* _Problem statement_
The listing below holds a line with "- Required_SSDTs | Description" and a later line with "podemos ignorar esto.". Write out those two lines and every line between them, exactly, and nothing else.

* _Record extracts_
==========
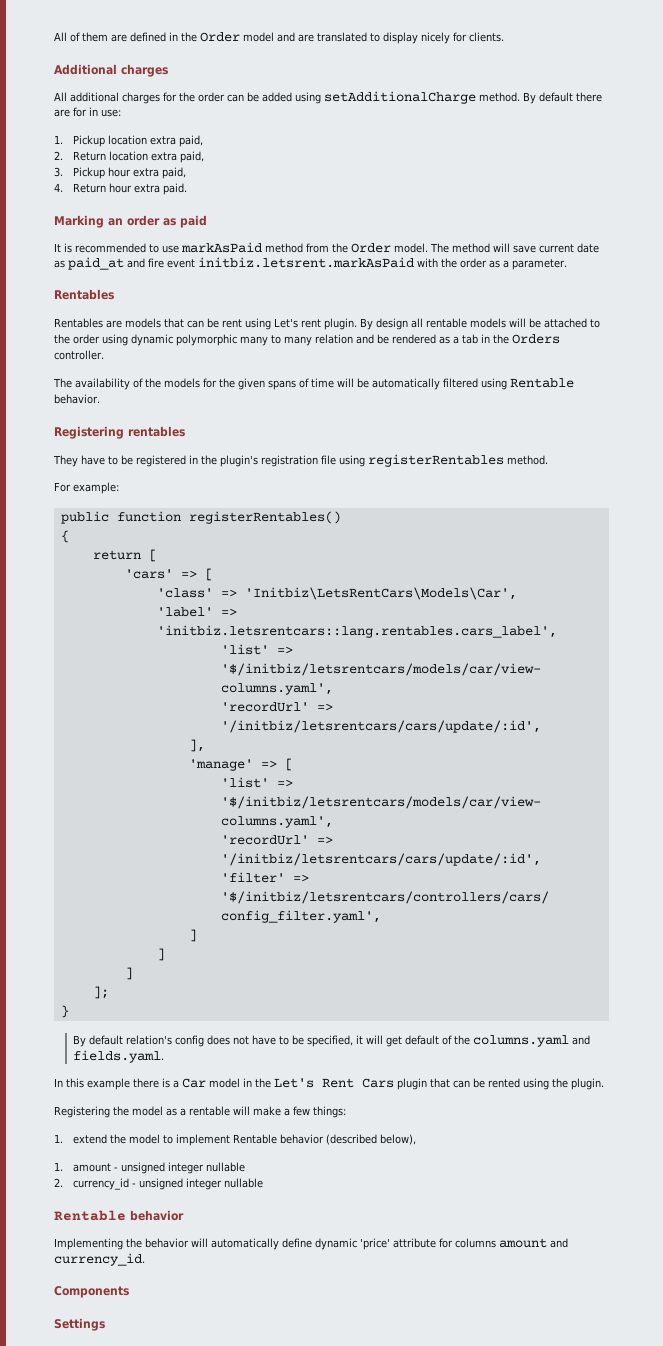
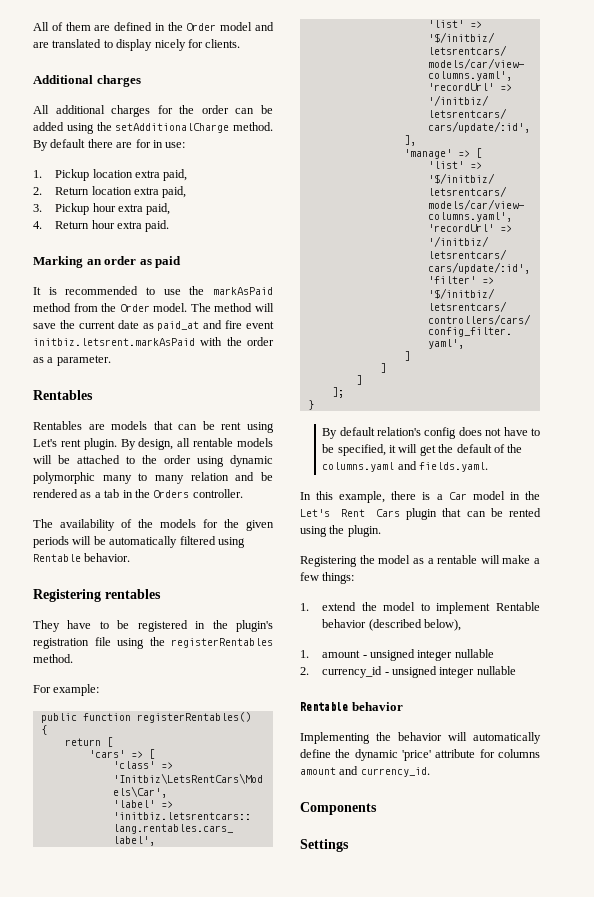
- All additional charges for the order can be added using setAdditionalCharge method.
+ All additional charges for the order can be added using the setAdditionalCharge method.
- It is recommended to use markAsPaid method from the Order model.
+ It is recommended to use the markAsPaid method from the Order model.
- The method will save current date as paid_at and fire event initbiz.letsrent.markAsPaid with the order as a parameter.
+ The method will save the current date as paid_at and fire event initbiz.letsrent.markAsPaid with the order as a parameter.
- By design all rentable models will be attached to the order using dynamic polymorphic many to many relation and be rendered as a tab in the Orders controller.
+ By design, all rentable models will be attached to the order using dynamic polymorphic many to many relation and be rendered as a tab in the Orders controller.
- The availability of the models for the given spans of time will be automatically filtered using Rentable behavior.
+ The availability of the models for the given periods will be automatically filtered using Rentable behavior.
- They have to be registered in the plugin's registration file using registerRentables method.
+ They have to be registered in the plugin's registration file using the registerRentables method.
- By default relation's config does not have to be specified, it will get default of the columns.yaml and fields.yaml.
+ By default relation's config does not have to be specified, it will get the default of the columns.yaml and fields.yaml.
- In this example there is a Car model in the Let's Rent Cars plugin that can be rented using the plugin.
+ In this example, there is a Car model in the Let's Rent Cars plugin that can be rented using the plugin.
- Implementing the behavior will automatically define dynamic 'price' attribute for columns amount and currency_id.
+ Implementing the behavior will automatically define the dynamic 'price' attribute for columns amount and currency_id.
==========
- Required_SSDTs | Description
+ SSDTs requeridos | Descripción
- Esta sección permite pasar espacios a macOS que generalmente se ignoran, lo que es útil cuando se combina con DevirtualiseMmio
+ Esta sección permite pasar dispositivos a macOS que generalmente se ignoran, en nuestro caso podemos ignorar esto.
==========
* _Answer section_
- Required_SSDTs | Description
+ SSDTs requeridos | Descripción
- Esta sección permite pasar espacios a macOS que generalmente se ignoran, lo que es útil cuando se combina con DevirtualiseMmio
+ Esta sección permite pasar dispositivos a macOS que generalmente se ignoran, en nuestro caso podemos ignorar esto.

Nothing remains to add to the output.